In quel tempo, Gesù disse ai suoi discepoli: «Io sono la vite vera e il Padre mio è l’agricoltore. Ogni tralcio che in me non porta frutto, lo taglia, e ogni tralcio che porta frutto, lo pota perché porti più frutto. Voi siete già puri, a causa della parola che vi ho annunciato.
Rimanete in me e io in voi. Come il tralcio non può portare frutto da se stesso se non rimane nella vite, così neanche voi se non rimanete in me. Io sono la vite, voi i tralci. Chi rimane in me, e io in lui, porta molto frutto, perché senza di me non potete far nulla. Chi non rimane in me viene gettato via come il tralcio e secca; poi lo raccolgono, lo gettano nel fuoco e lo bruciano.
Se rimanete in me e le mie parole rimangono in voi, chiedete quello che volete e vi sarà fatto. In questo è glorificato il Padre mio: che portiate molto frutto e diventiate miei discepoli».

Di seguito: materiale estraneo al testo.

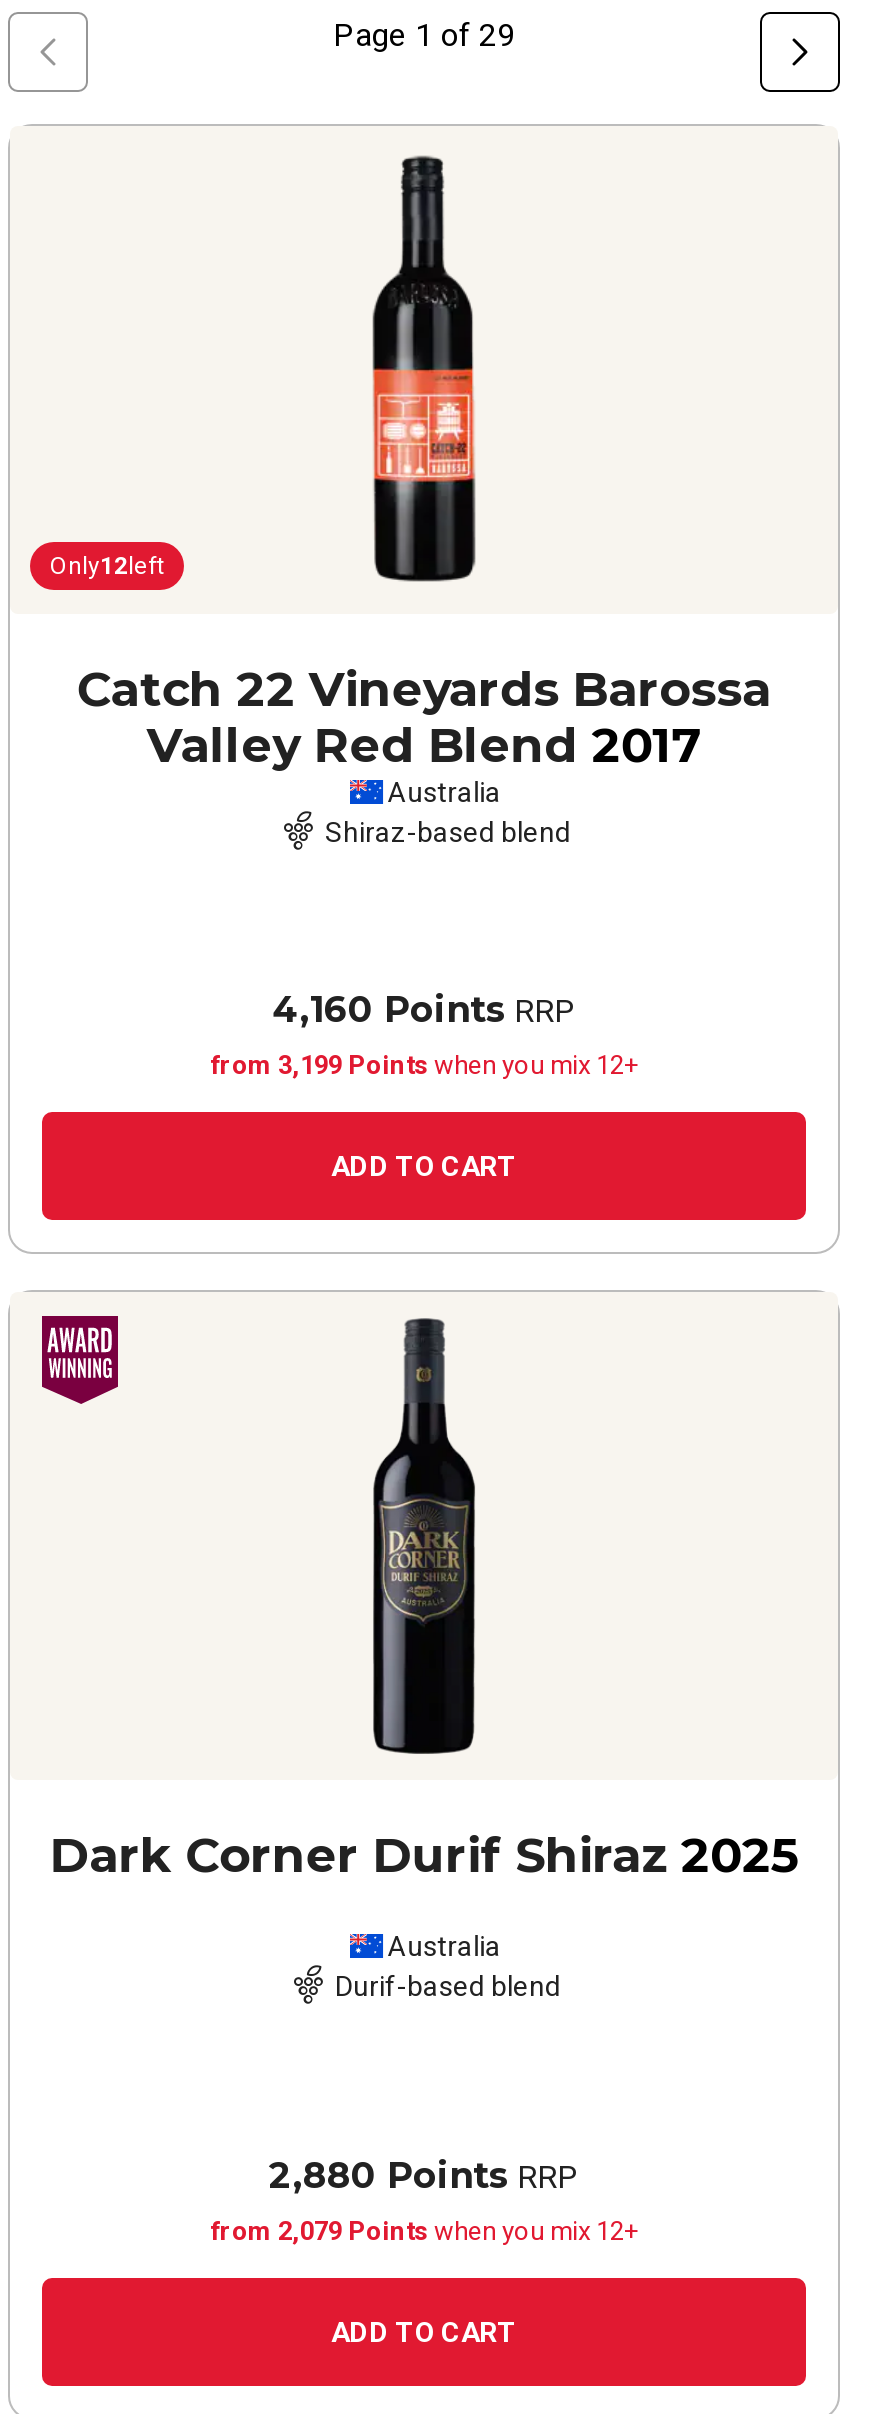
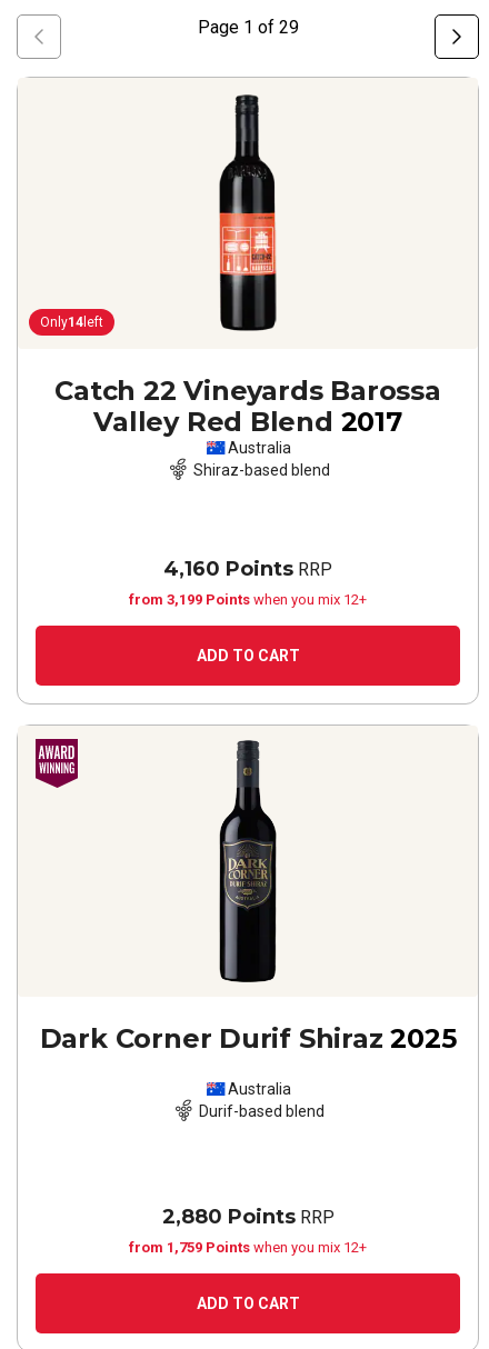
[50,552,164,580] Only12left -> [40,315,103,330] Only14left
[210,2216,638,2246] from 2,079 Points when you mix 12+ -> [129,1239,367,1256] from 1,759 Points when you mix 12+

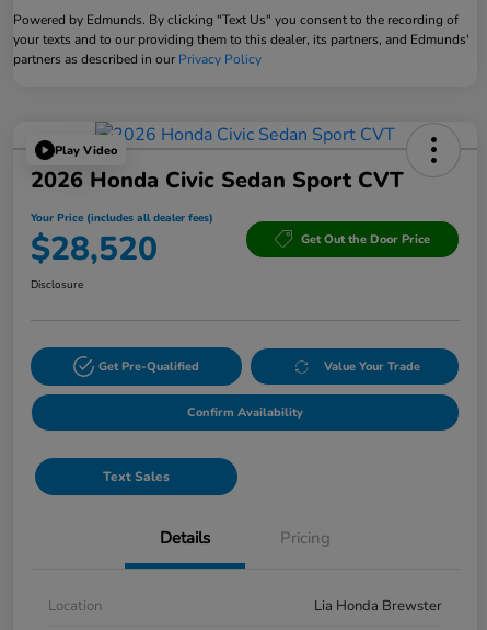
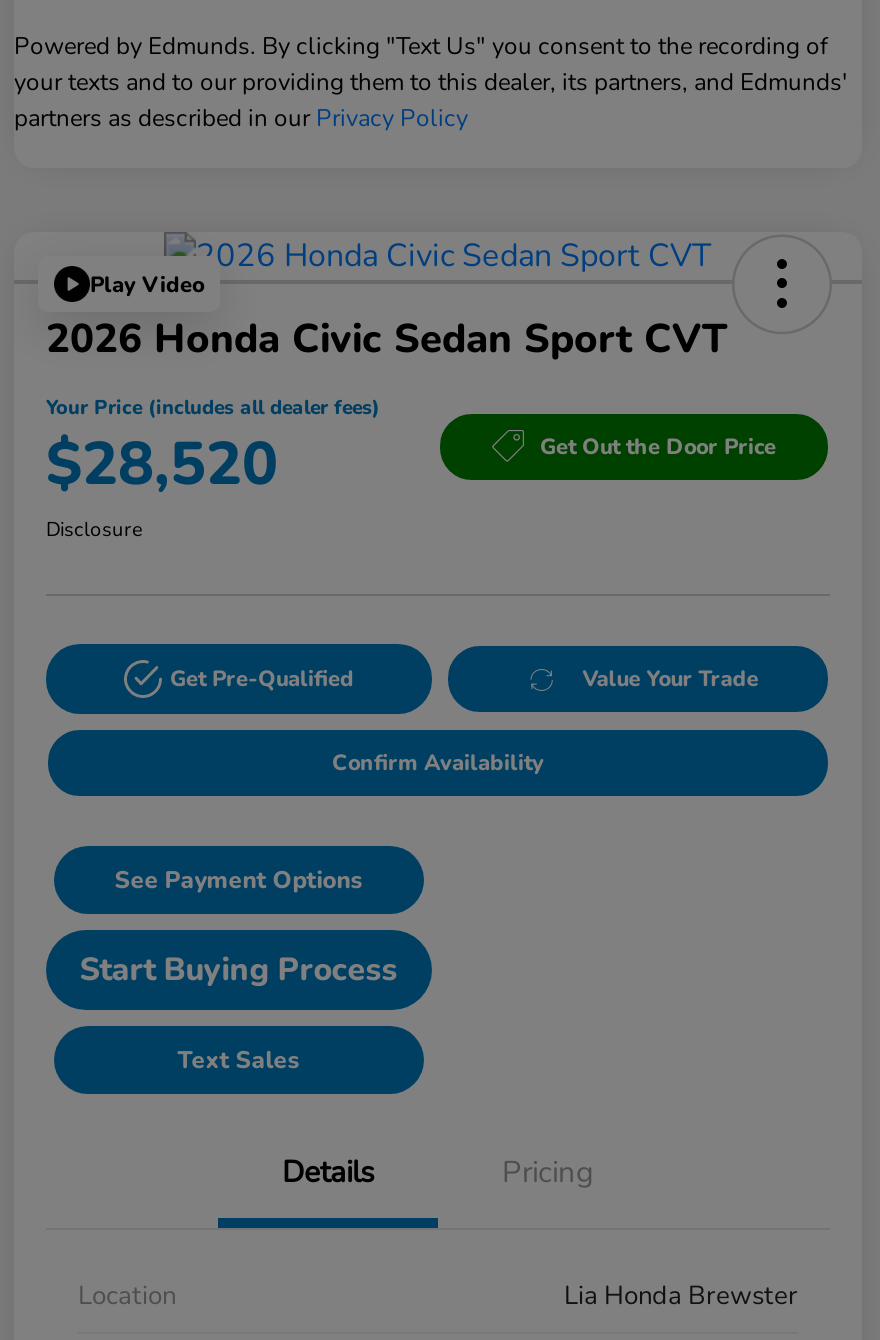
none -> [80,864,398,992] See Payment Options | Start Buying Process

At 9,26-31   Sal 21   1Gv 3,18-24   Gv 15,1-8


Cosa vorrebbe un genitore che ama da un figlio se non la piena fioritura della vita di quel figlio? Con l’allegoria della vigna, Gesù ci fa riflettere su un fatto capitale: se noi che siamo limitati, immaturi nell’amare, desideriamo il meglio per i nostri figli, quanto più lo vuole il nostro Padre, Colui che non solo ama, ma che è l’Amore stesso? In questa chiave, siamo chiamati a capire la cura non sdolcinata del Signore nella nostra vita: «Ogni tralcio che porta frutto, lo pota perché porti più frutto». In questo cammino della vita dove viviamo la Nuzialità come un faccia a faccia nella notte, donami di fidarmi della Tua mano che pota per «ordinare in me l’amore», per farmi portare più frutto, per farmi discepolo del Crocifisso risorto, per farmi splendere della gloria della Tua somiglianza.